-- TASK GOAL --
The lines you return must be all those in the data that hold the string "pure".

(Beginning of DATA TO USE)

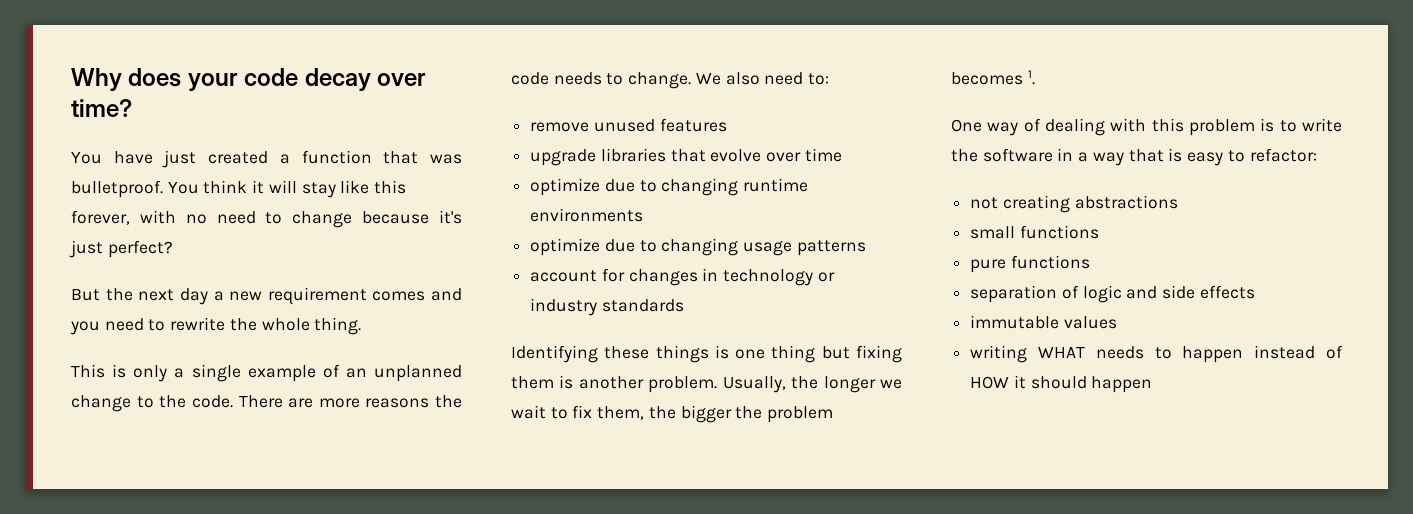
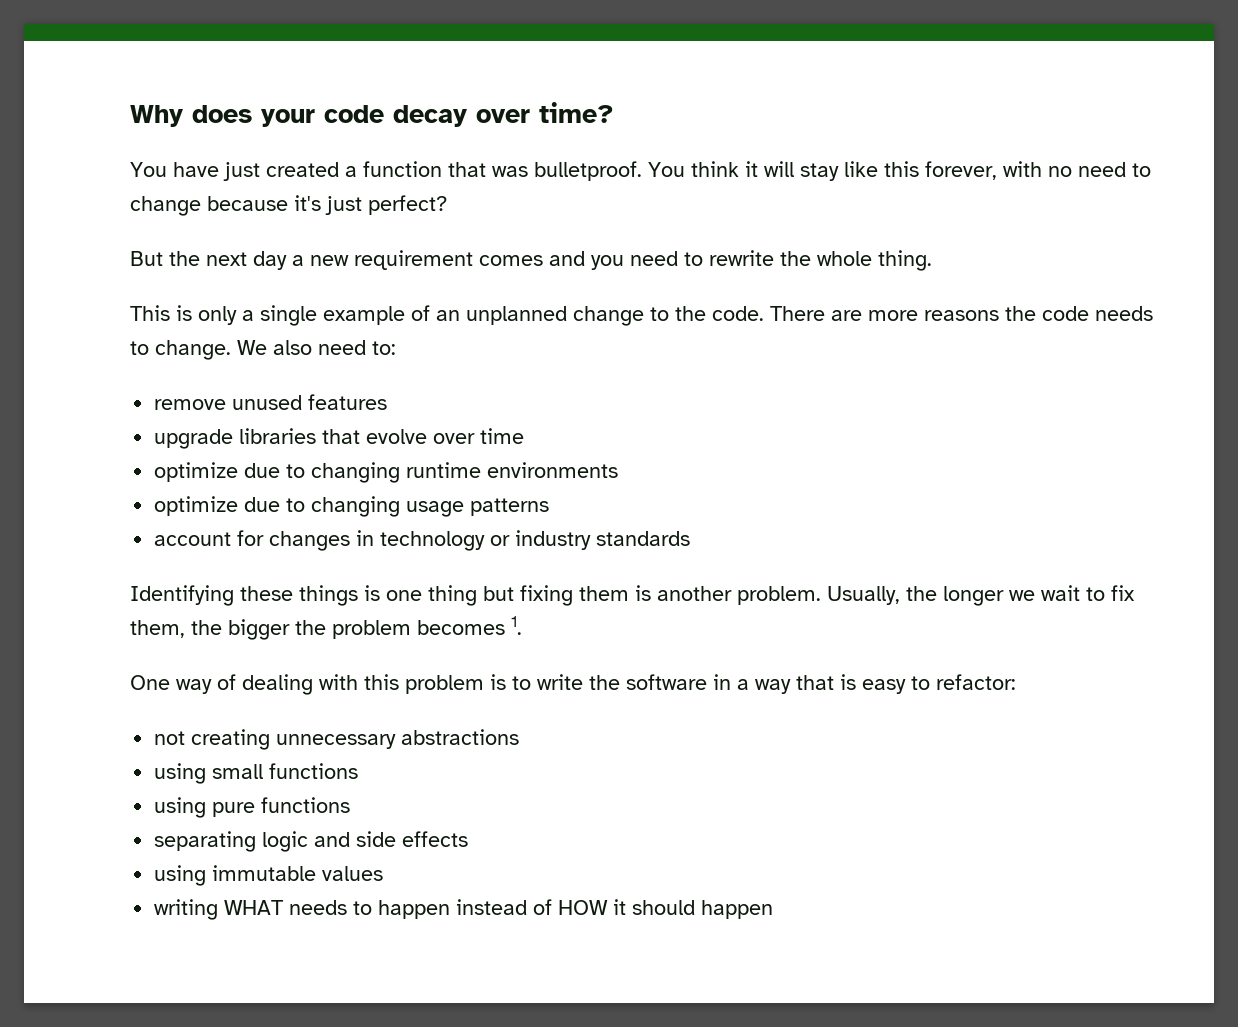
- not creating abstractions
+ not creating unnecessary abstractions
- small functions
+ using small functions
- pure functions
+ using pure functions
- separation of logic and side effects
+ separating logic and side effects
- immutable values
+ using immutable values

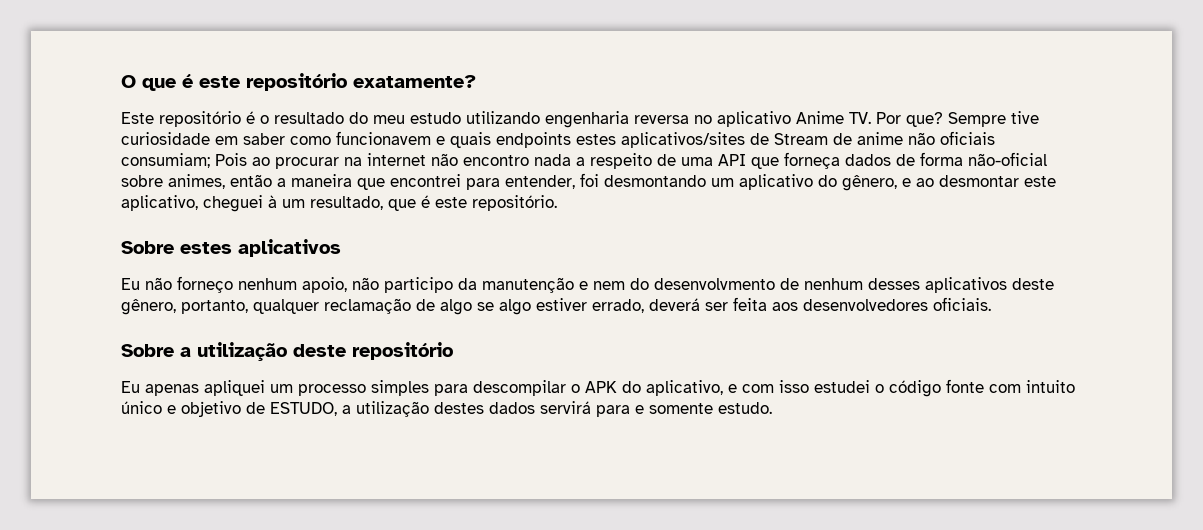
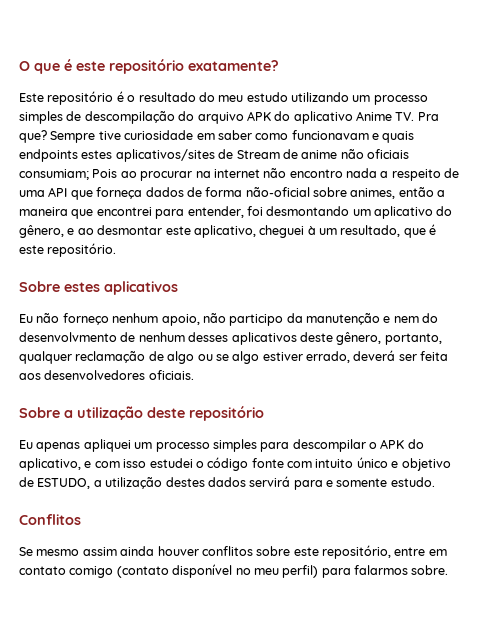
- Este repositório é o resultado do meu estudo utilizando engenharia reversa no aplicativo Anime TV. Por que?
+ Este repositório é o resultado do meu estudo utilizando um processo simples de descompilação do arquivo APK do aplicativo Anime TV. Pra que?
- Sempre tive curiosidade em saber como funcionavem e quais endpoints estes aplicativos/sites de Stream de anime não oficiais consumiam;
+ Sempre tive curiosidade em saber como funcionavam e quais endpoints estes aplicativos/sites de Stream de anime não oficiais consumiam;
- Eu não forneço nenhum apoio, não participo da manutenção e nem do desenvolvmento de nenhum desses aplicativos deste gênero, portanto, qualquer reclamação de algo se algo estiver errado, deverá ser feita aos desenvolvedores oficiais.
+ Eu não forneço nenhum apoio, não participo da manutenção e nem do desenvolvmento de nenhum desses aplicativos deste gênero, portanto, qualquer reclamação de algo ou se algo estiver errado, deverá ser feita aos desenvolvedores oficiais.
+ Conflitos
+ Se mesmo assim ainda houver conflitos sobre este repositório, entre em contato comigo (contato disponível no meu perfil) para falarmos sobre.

(End of DATA TO USE)

-- SOLUTION TO THE PROBLEM --
- pure functions
+ using pure functions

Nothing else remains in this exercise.